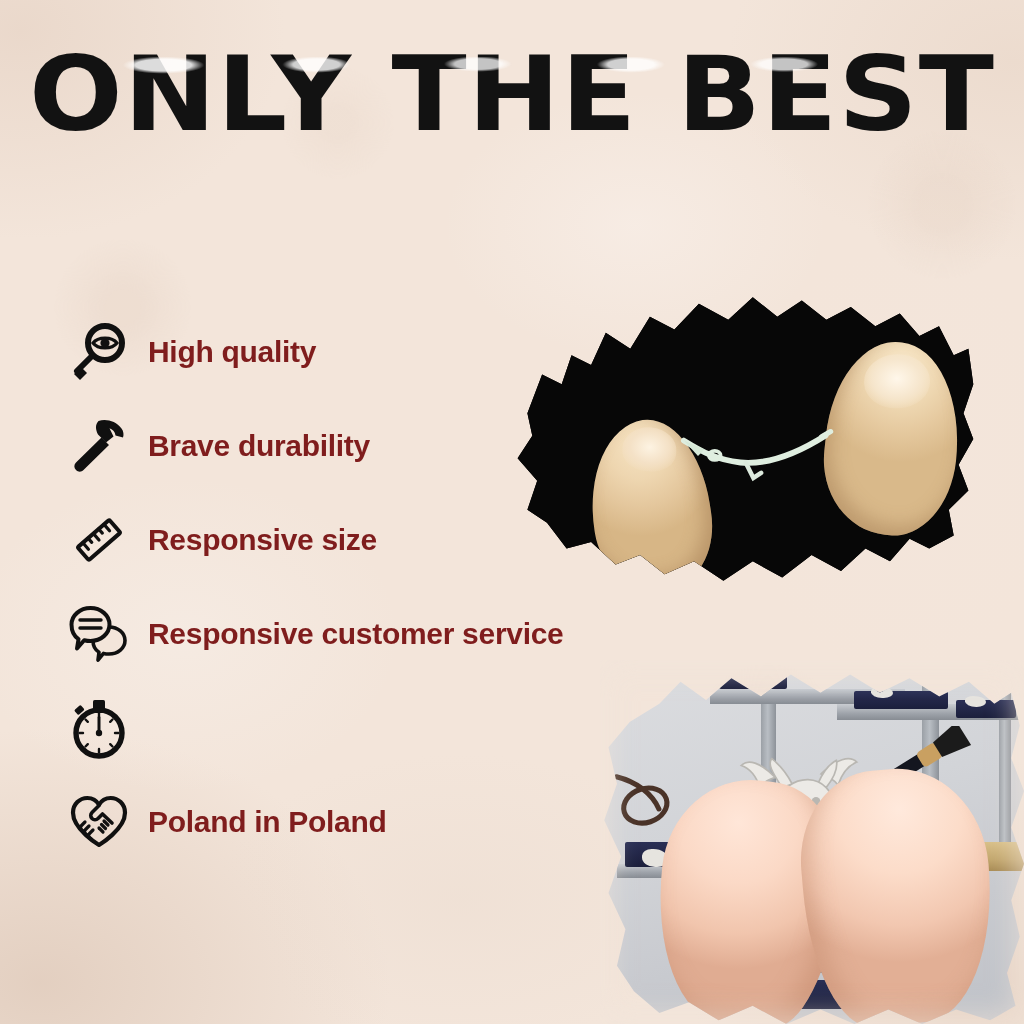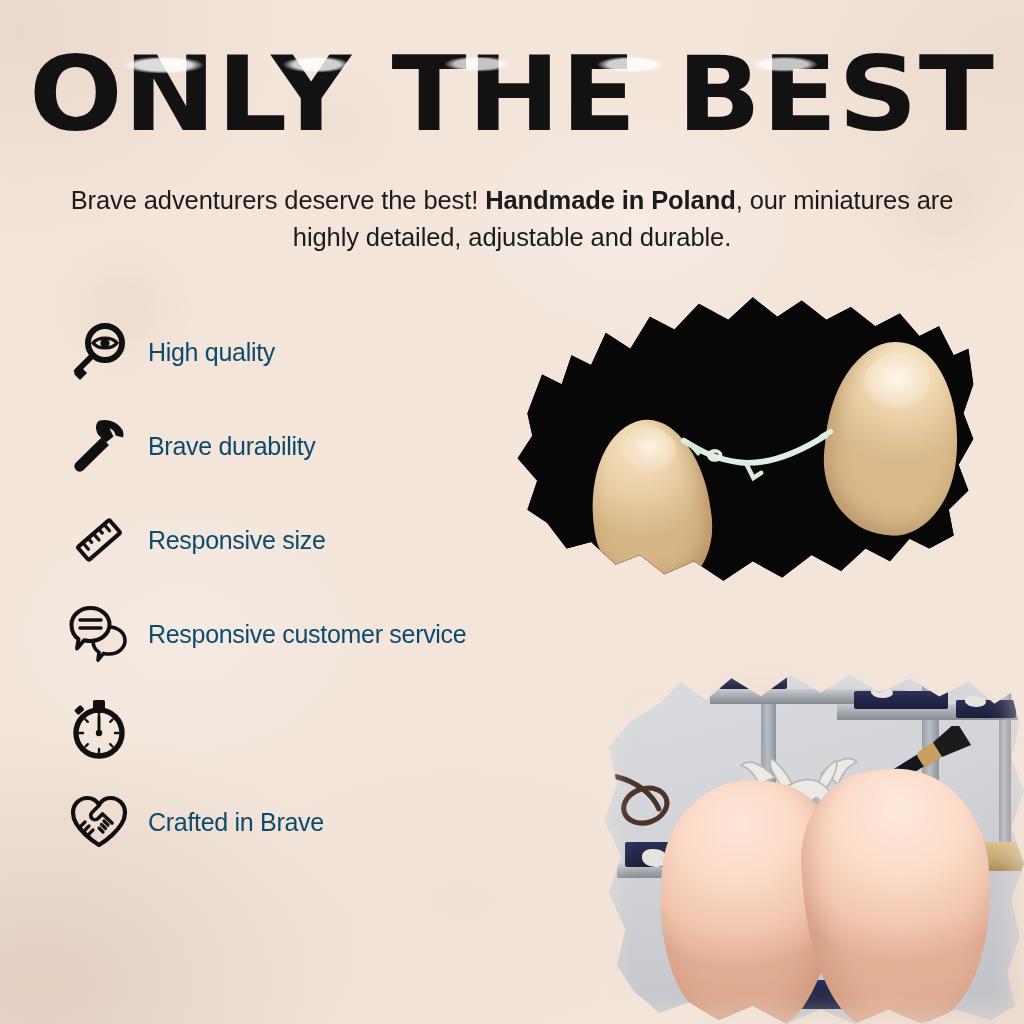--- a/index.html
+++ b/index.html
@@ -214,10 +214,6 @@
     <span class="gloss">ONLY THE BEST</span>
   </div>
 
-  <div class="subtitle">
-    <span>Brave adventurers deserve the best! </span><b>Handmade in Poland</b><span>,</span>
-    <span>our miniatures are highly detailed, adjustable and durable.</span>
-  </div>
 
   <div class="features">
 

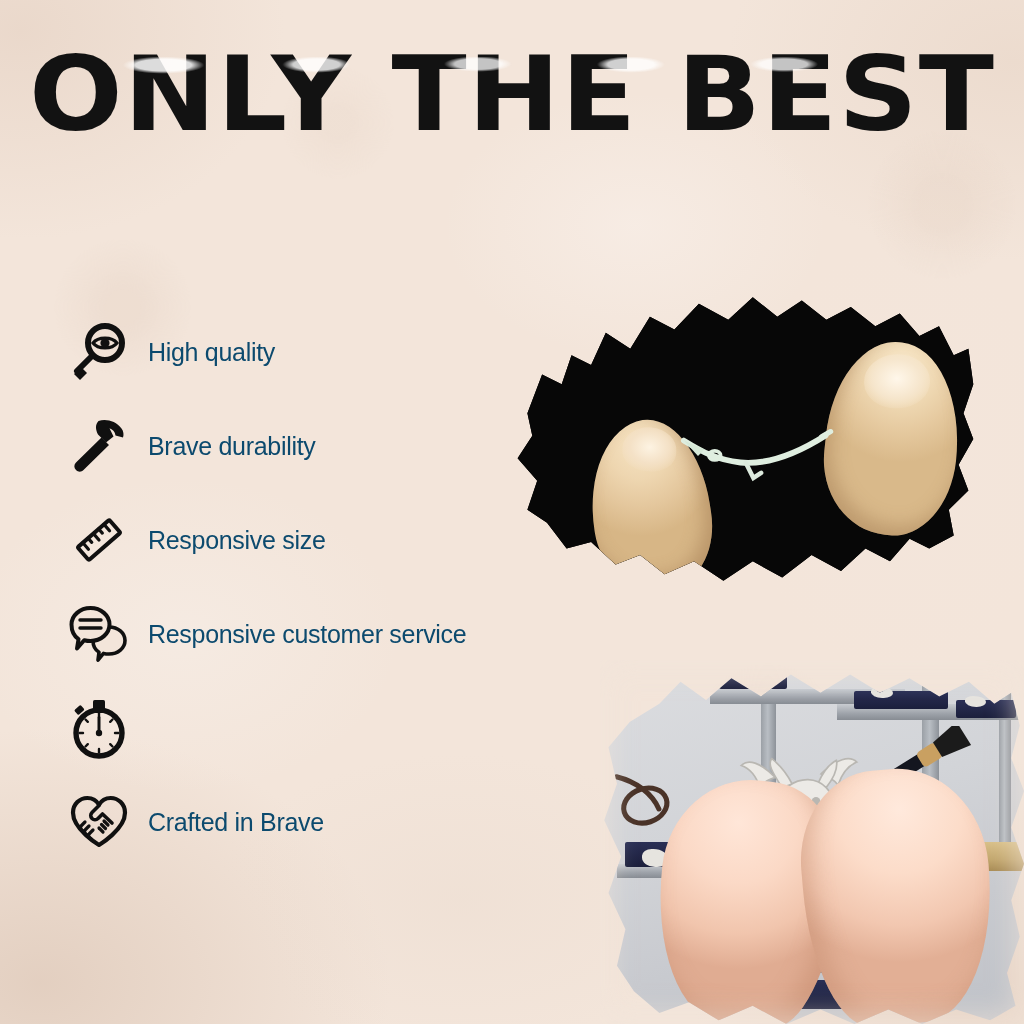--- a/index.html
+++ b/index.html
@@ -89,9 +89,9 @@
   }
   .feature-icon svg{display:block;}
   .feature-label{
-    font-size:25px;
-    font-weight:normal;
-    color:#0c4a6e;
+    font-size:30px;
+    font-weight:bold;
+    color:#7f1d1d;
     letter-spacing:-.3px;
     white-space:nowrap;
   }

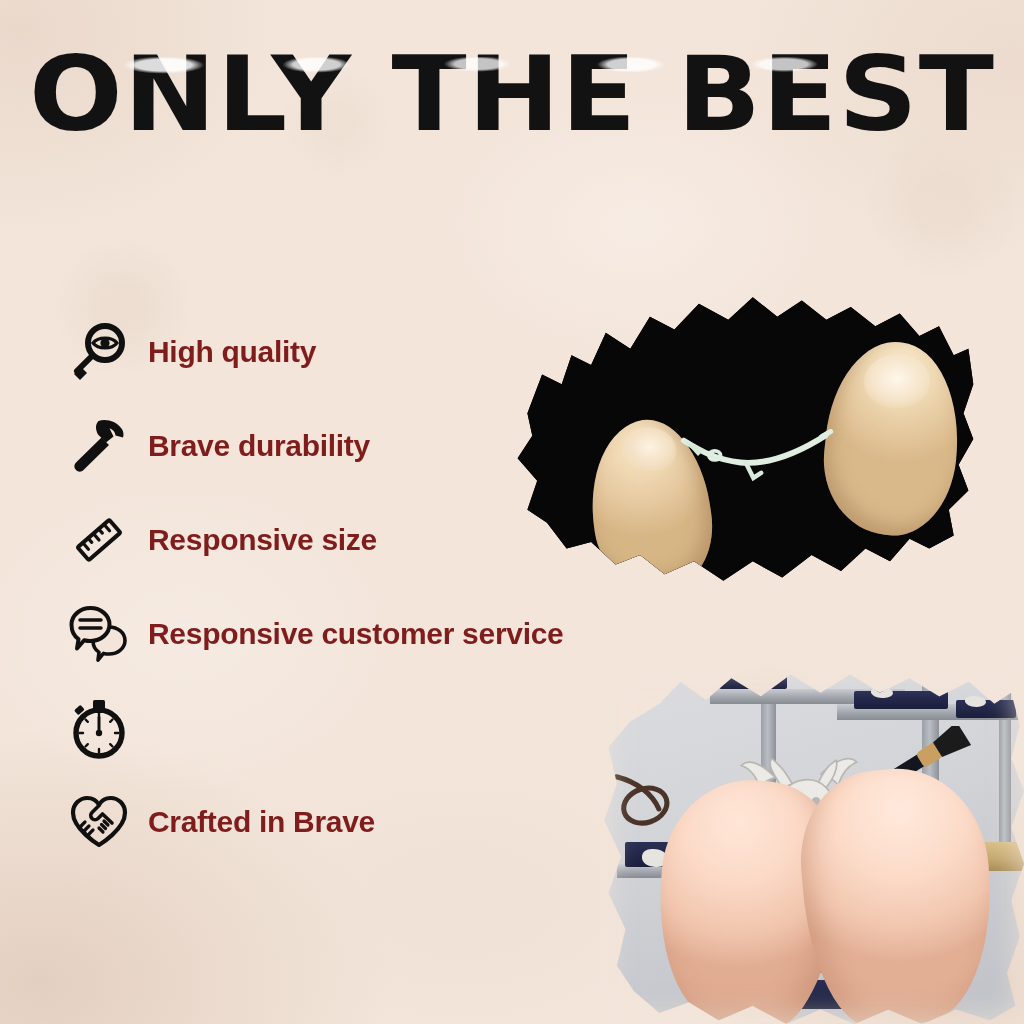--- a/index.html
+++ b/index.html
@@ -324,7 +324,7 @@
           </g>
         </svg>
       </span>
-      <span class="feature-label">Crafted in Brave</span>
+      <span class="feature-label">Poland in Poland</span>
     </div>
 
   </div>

=-=-=

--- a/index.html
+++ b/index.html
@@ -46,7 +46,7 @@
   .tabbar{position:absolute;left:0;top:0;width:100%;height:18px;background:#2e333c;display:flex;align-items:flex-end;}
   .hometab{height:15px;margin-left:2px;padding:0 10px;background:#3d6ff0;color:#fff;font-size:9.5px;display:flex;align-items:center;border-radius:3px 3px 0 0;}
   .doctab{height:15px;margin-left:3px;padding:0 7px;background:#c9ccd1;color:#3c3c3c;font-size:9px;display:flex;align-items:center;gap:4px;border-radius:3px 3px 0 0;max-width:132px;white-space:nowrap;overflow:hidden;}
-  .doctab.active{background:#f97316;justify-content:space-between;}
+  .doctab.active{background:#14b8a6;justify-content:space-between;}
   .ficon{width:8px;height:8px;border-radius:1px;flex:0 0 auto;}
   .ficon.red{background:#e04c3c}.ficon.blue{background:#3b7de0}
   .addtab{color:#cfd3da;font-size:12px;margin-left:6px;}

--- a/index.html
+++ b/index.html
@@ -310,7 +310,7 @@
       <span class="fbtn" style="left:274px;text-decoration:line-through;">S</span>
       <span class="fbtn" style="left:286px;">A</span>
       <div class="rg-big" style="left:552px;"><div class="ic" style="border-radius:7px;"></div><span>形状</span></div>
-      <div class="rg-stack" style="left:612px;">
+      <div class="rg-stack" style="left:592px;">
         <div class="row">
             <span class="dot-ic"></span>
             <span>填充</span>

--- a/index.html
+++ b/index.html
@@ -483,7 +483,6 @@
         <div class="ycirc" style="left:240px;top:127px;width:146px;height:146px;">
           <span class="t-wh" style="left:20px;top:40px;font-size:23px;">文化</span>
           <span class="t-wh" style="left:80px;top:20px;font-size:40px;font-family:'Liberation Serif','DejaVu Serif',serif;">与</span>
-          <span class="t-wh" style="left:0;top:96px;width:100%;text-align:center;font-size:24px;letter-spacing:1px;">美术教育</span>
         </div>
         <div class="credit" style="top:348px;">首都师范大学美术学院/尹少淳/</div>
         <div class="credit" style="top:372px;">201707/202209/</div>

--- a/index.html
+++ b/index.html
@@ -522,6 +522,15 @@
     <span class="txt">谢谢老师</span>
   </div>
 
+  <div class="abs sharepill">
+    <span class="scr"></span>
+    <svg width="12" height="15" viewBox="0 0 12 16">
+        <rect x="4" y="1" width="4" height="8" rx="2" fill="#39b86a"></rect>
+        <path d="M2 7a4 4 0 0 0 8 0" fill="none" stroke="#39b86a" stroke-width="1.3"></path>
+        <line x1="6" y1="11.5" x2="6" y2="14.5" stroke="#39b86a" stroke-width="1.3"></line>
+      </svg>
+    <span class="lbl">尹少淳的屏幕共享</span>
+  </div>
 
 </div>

=-=-=

* **What to do**
Make a copy of each line in the records that has the word "fbtn".

* **Reply**
       <span class="fbtn" style="left:274px;text-decoration:line-through;">S</span>
       <span class="fbtn" style="left:286px;">A</span>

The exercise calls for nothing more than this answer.